EXERCISE BRIEF>
Pull each line with the string "wording" from the entries.

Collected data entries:
───

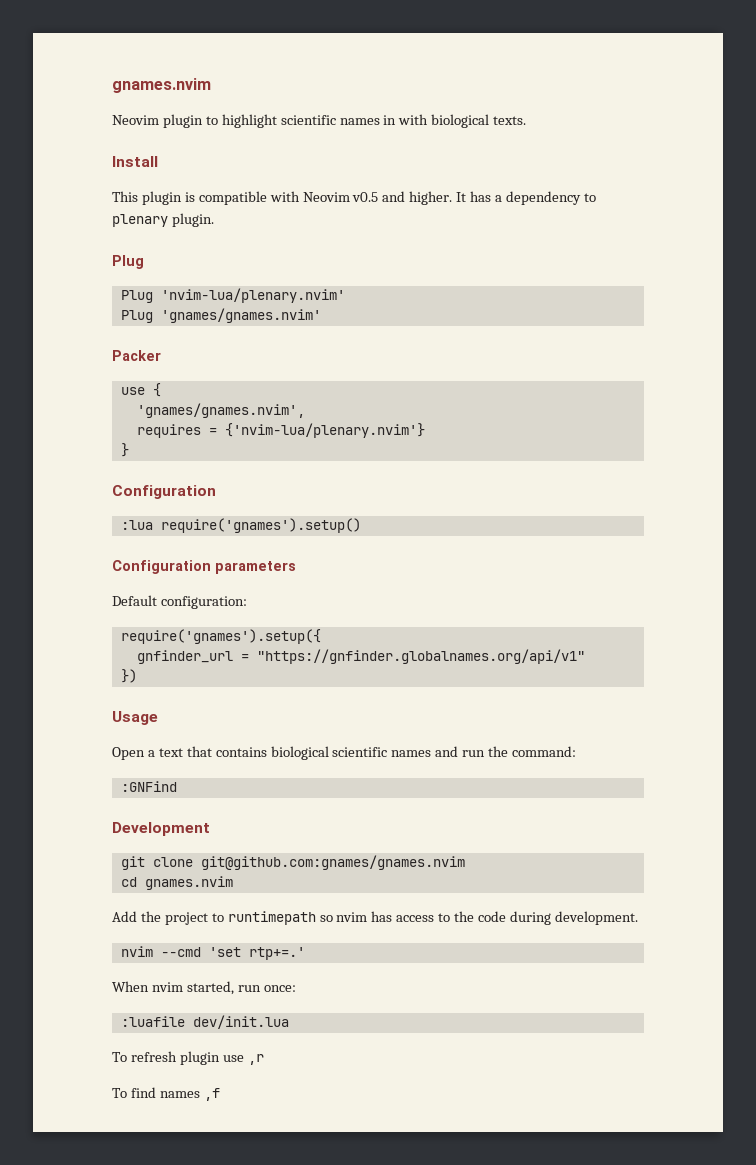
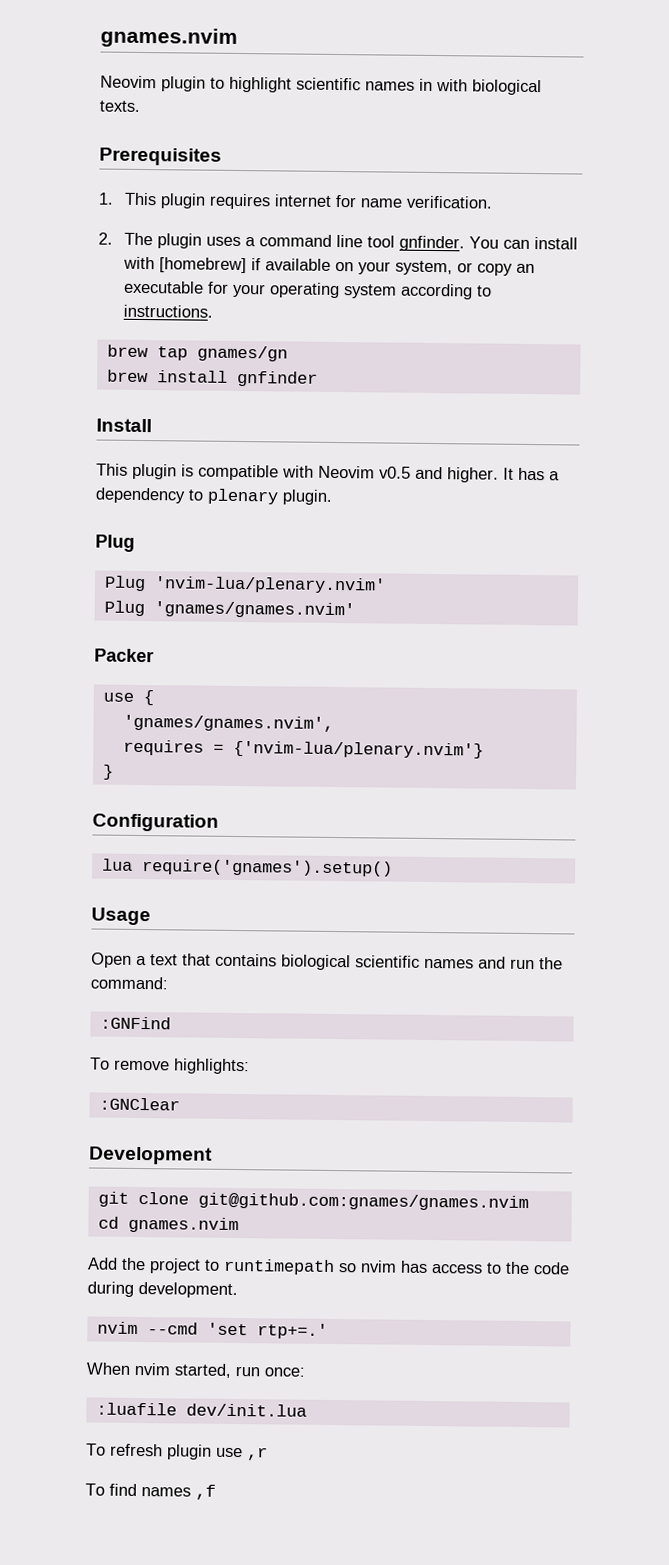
(527, 120) none -> [99,147,222,166] [98,192,493,210] [98,232,578,252] [122,256,535,276] [123,280,492,300] [122,304,213,318] [106,344,288,362] [106,369,318,387] // Prerequisites // 1. This plugin requires internet for name verification. // 2. The plugin uses a command line tool gnfinder. You can install with [homebrew] if available on your system, or copy an executable for your operating system according to instructions. // brew tap gnames/gn // brew install gnfinder
[120,520,153,530] :lua -> [101,858,133,871] lua
[112,560,296,574] [112,595,247,609] [120,629,321,644] [136,649,585,664] [120,669,137,683] // Configuration parameters // Default configuration: // require('gnames').setup({ // gnfinder_url = "https://gnfinder.globalnames.org/api/v1" // }) -> (393, 868) none
(177, 786) none -> [90,1057,250,1075] [98,1097,180,1111] // To remove highlights: // :GNClear

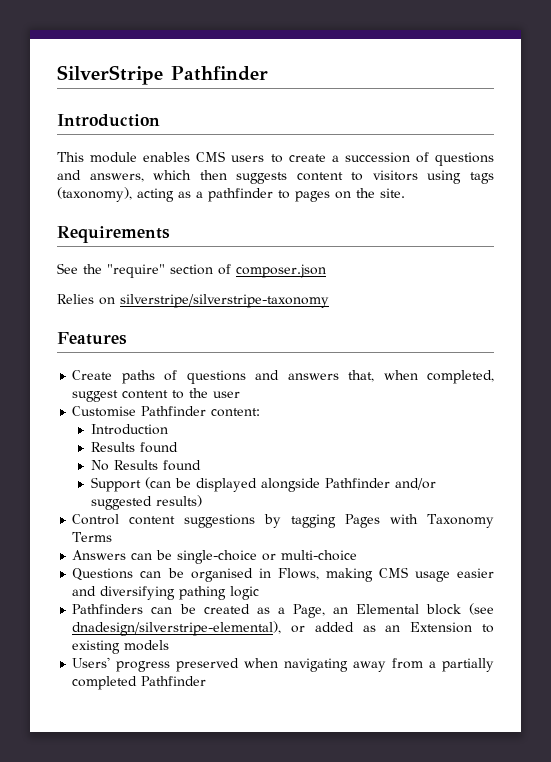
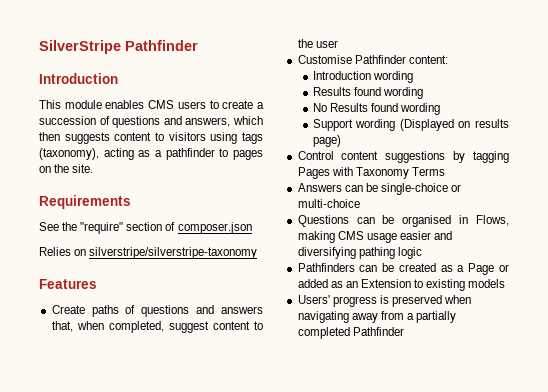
[90,442,178,453] // Results found -> [372,71,413,83] [312,87,424,99] wording // Results found wording
(201, 465) none -> [400,103,441,115] wording
[144,477,436,492] [90,495,202,510] (can be displayed alongside Pathfinder and/or suggested results) -> [355,119,509,131] [312,135,341,147] wording (Displayed on results page)
[292,603,494,618] [72,621,282,636] Page, an Elemental block (see dnadesign/silverstripe-elemental), -> [468,263,495,275] Page
(171, 666) none -> [379,295,389,304] is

───

ANSWER BOX>
[90,442,178,453] // Results found -> [372,71,413,83] [312,87,424,99] wording // Results found wording
(201, 465) none -> [400,103,441,115] wording
[144,477,436,492] [90,495,202,510] (can be displayed alongside Pathfinder and/or suggested results) -> [355,119,509,131] [312,135,341,147] wording (Displayed on results page)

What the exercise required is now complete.